Instead of tackling another domestic endeavour, I went Christmas shopping with my mom, ordered Chinese food for dinner, then had a few beverages and watched the hockey game with some friends.
I deserved a day of greed, gluttony and sloth. It’s pretty damn hard to keep this domestic diva stuff up.

So yesterday’s Black Friday sales inevitably lured me into Bath and Body Works. I have an addiction to that store and their sales were just too good to pass up.
Every time I pick up candles at that place I have to come home and sneak them into my linen closet like a freaking ninja. Hubby is a bit concerned that I’m a candle hoarder – I probably am – but I don’t need to hear about it every time I bring more home.
However after yesterday’s haul I realized that I do probably need to scale it down a bit. I have about 40 candles, half are brand new and half are in various states of use. I keep all of them regardless of how much is left. (that’s probably the hoarder part of me hubby likes to refer to)
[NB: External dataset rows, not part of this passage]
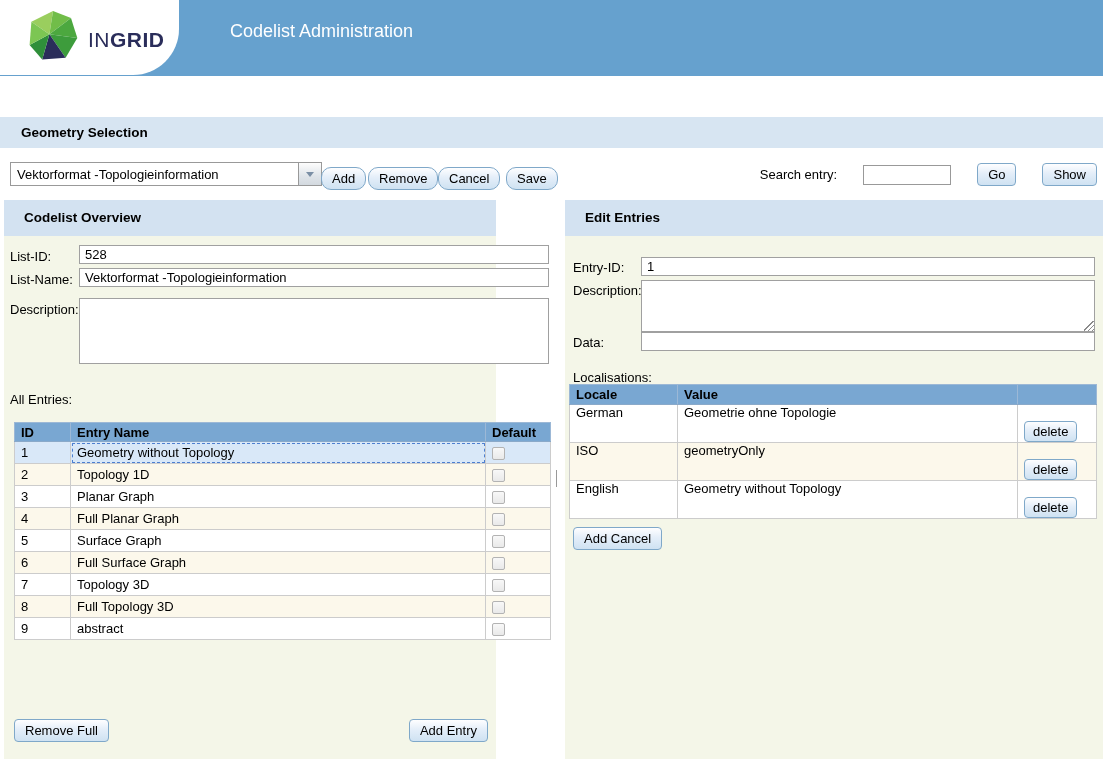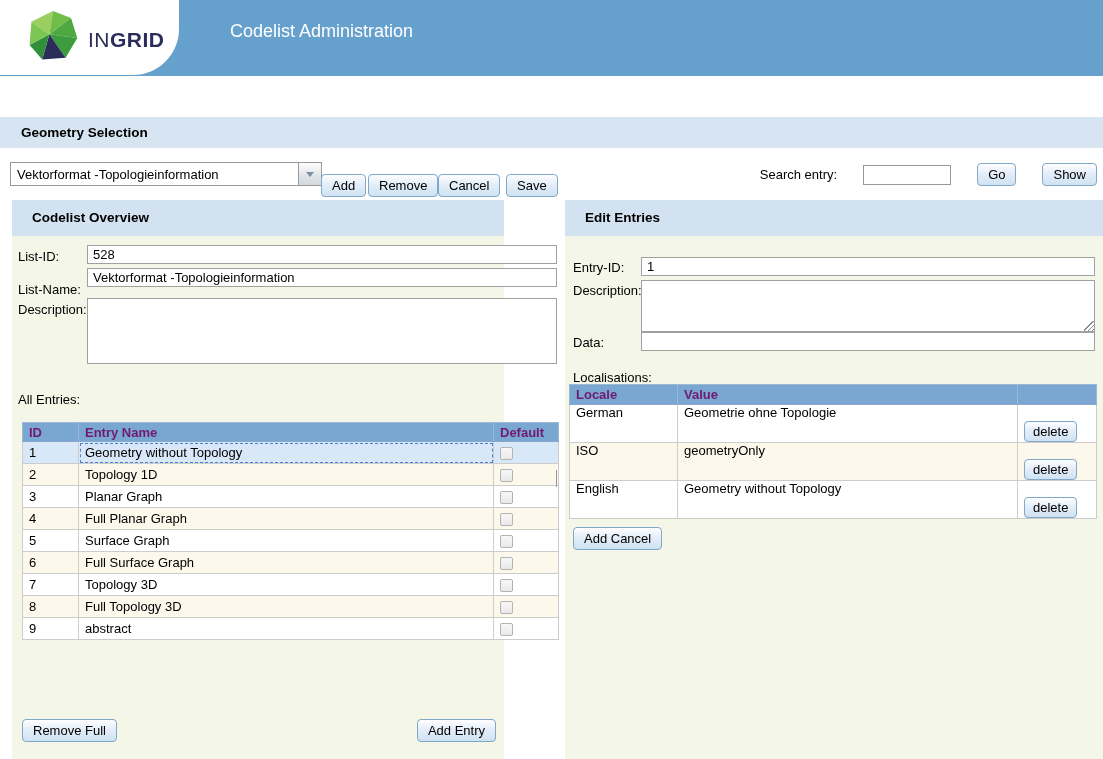--- a/index.html
+++ b/index.html
@@ -42,7 +42,7 @@
          border:1px solid var(--button-border,#7fa8c9); border-radius:4px;
          padding:3px 10px; font-size:13px; font-family:inherit; color:#000;
          text-align:center; cursor:pointer; line-height:15px; }
-  .btn.abs { position:absolute; top:12px; }
+  .btn.abs { position:absolute; top:5px;border-radius:10px; }
 
   .search-group { position:absolute; right:6px; top:1px; display:flex;
                   align-items:center; gap:26px; }

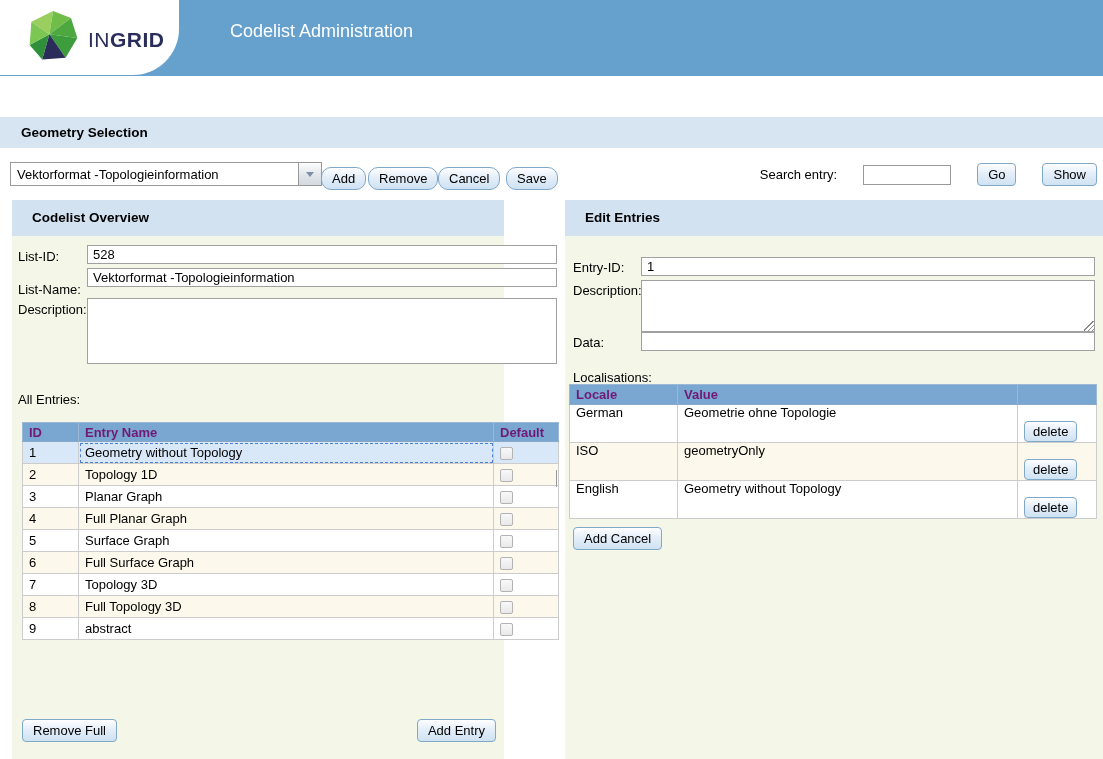--- a/index.html
+++ b/index.html
@@ -52,7 +52,7 @@
 
   
   .panel { position:absolute; top:200px; bottom:0; background:var(--panel-bg,#f4f6e8); }
-  .panel.left  { left:12px; width:492px; }
+  .panel.left  { left:4px; width:492px; }
   .panel.right { left:565px; right:0; }
   .panel-header { height:36px; background:var(--panel-header,#d3e2f1);
                   font-weight:700; font-size:13.5px; line-height:36px; padding-left:20px; }

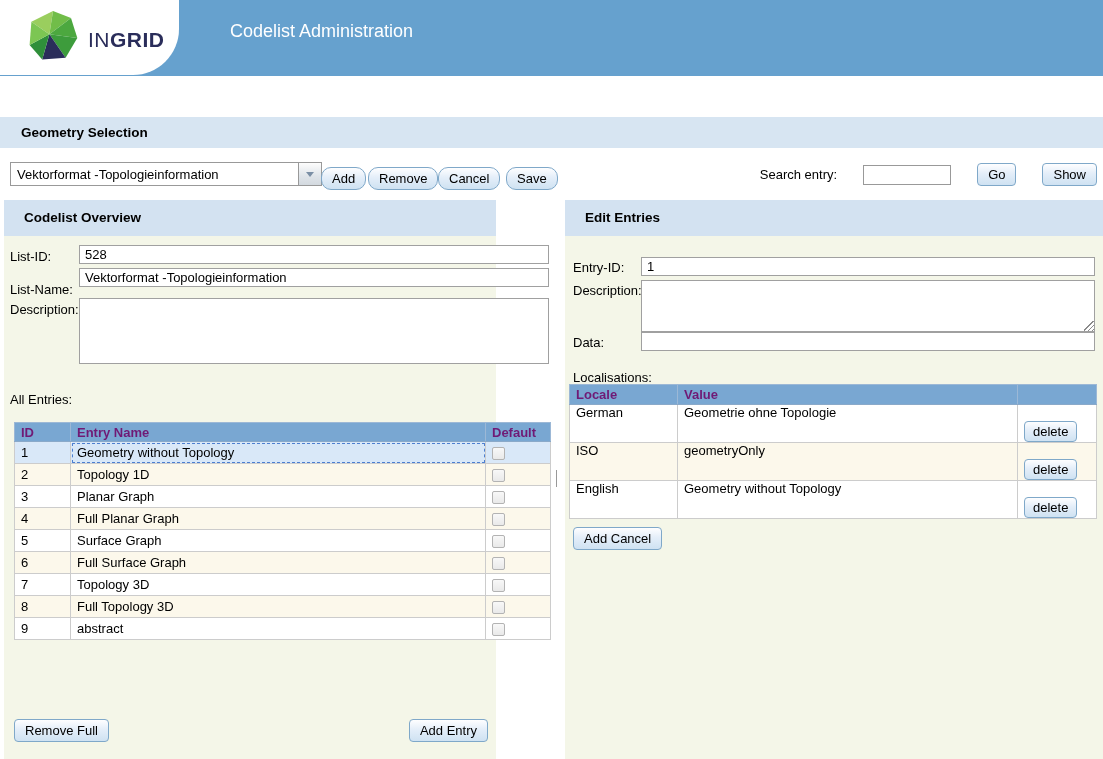--- a/index.html
+++ b/index.html
@@ -148,7 +148,7 @@
     <span class="fld-label" style="left:6px; top:49px;">List-ID:</span>
     <input class="txt" style="left: 75px; top: 45px; width: 470px; height: 19px;" type="text" value="528">
 
-    <span class="fld-label" style="left:6px; top:72px;margin-top:10px;">List-Name:</span>
+    <span class="fld-label" style="left:6px; top:72px;">List-Name:</span>
     <input class="txt" style="left: 75px; top: 68px; width: 470px; height: 19px;" type="text" value="Vektorformat -Topologieinformation">
 
     <span class="fld-label" style="left:6px; top:102px;">Description:</span>

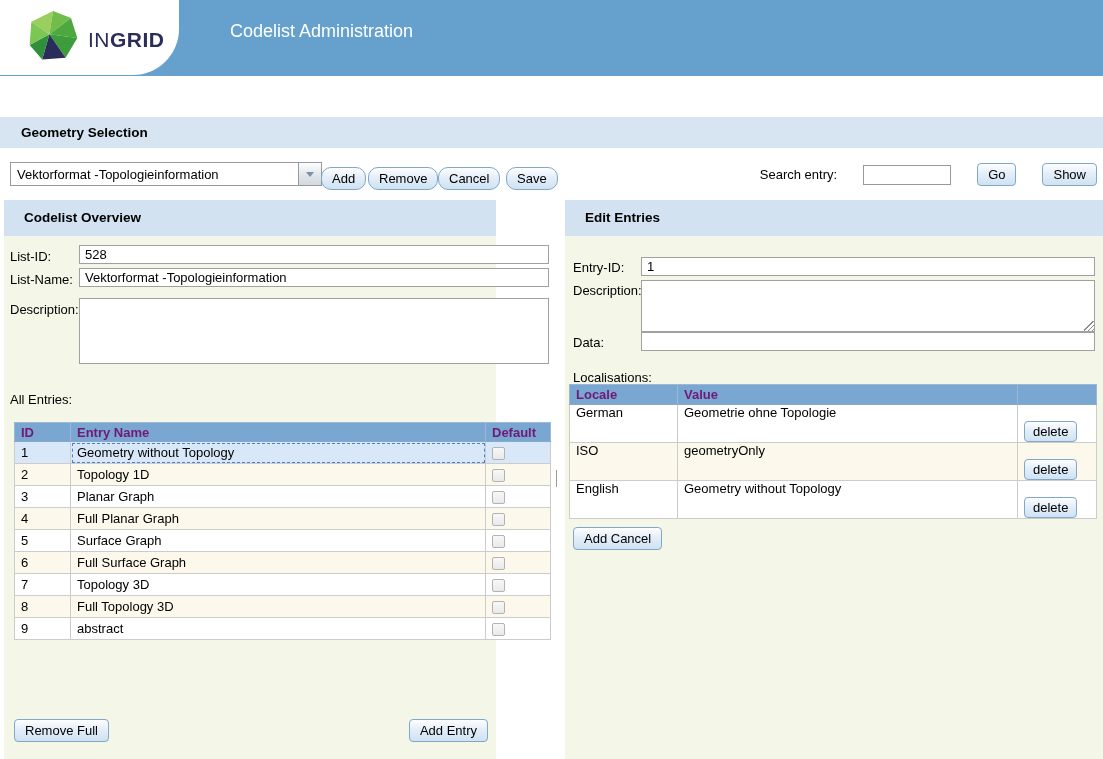--- a/index.html
+++ b/index.html
@@ -67,7 +67,7 @@
 
   
   table.grid { border-collapse:collapse; table-layout:fixed; background:#fff; }
-  table.grid th { background:var(--table-header,#79a7d2); color:#701a75; font-weight:700;
+  table.grid th { background:var(--table-header,#79a7d2); color:#000000; font-weight:700;
                   font-size:13px; text-align:left; padding:0 6px;
                   border:1px solid #9cb8d6; border-bottom:1px solid #8aa9c9; }
   table.grid td { border:1px solid #ccc; font-size:13px; padding:0 6px;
I had pinned a pin ages ago about melting down old candles and making them into new ones with different layers of scents. I thought it was a genius idea, it just took me till today to actually get around to doing it.

Necessities: 

Candle Wicks (You can pick these up at any craft store)
A pot
An empty jar (or you can use the jar from the first candle you melt and continue on as you empty them)

Instructions:

1. Place the candle in the centre of the pot with a few inches of water. Heat the pan over medium heat until all the wax is melted. (I put it on high and waited for the water to boil before putting the candle in. I really don’t think it matters which way you do it.)

2. Once the wax is melted removed the jar from the pan (I did this with tongs and an oven mitt, careful not to drop or spill it. Wax isn’t the easiest thing to get off the counter, or the stove top, or tile grout, or knit sweaters…)
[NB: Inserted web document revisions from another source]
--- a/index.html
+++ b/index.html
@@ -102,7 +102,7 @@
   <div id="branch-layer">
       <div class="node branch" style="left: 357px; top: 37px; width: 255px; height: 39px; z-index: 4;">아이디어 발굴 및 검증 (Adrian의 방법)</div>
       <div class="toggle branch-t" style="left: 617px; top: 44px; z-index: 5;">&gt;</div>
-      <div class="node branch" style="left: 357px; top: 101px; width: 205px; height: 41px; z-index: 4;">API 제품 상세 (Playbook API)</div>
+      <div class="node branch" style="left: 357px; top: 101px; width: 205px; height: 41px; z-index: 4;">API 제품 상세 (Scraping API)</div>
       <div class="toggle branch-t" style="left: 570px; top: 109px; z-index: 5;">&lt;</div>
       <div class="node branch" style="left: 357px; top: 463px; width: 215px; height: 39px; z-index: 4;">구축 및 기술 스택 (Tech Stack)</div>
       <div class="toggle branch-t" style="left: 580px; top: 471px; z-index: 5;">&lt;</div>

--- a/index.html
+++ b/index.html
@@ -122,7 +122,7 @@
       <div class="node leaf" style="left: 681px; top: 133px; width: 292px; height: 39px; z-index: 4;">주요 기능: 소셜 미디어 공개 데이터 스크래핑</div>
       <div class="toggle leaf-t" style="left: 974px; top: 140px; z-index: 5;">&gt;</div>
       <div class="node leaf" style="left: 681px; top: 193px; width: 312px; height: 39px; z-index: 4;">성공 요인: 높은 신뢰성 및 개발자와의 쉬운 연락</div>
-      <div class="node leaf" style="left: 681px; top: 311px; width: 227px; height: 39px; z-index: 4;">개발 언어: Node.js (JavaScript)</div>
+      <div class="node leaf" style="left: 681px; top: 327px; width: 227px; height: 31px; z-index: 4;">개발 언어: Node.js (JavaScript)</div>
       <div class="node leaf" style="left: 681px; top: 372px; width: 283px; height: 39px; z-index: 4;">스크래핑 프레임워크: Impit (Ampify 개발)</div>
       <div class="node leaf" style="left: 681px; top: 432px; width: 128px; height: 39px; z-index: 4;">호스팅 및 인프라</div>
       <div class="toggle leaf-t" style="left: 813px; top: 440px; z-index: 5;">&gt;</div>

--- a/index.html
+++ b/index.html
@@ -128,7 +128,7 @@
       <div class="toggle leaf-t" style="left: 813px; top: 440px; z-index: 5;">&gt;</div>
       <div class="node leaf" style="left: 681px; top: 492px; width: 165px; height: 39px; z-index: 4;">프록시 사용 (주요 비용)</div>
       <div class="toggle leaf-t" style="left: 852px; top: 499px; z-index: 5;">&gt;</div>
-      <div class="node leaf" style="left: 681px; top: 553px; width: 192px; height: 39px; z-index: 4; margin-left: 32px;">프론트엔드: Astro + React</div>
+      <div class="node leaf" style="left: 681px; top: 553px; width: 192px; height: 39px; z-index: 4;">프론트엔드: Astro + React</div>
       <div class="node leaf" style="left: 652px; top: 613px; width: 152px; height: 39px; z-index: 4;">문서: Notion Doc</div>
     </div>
3. Wrap a new candle wick around a skewer, leaving enough length to reach the bottom of the jar. (The wicks I bought were short and had the little metal tabs at the bottom, which I think was a lot easier for me because I didn’t have to wrap anything around a skewer or trim anything. Just placed it in the middle of an empty jar and poured the first candle in)

These are the ones I bought:

wicks

4. While waiting, start melting the next candle in the pot. (I’m not very patient when it comes to anything so I stuck my candle in the fridge to harden quicker while melting the next one)
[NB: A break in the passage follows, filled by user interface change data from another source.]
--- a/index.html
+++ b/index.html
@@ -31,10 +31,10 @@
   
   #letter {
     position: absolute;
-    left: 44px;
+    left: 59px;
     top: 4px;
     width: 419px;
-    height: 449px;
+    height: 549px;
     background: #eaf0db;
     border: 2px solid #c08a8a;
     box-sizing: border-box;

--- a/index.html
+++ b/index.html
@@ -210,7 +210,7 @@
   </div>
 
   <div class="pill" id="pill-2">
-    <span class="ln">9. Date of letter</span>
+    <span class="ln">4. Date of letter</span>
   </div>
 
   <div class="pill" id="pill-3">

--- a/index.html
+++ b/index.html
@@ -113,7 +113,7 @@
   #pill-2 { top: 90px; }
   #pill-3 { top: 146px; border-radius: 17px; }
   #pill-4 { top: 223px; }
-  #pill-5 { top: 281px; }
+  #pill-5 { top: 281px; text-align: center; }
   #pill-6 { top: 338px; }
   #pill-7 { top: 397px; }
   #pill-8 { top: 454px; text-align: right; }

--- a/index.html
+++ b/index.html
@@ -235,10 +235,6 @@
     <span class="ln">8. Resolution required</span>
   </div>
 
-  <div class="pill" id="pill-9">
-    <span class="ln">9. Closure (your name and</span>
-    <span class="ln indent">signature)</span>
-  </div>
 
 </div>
There is a good “tip” to insert here from the original blog: Choose candles with similar scents and complimentary colours to create the best candle.
(I just group all the seasonal scents together, I don’t get too creative)

5. Continue melting and layering the wax until the jar is full.

6. Cut the wick to about 1 inch about the last layer.

7. Wait for the last layer to cool and fully set. (I’m adding this step. I tried to move my first one after about 15 mins and the middle of the final layer wasn’t solid and it spilt EVERYWHERE. On my hand and sleeve, the stove and the floor. Not fun to have to clean up. The rest of my evening will now be spent trying to find out how to get wax out of tile grout and a knit sweater, otherwise I’ll be smelling like “White Barn Summer” for the next 10 years.)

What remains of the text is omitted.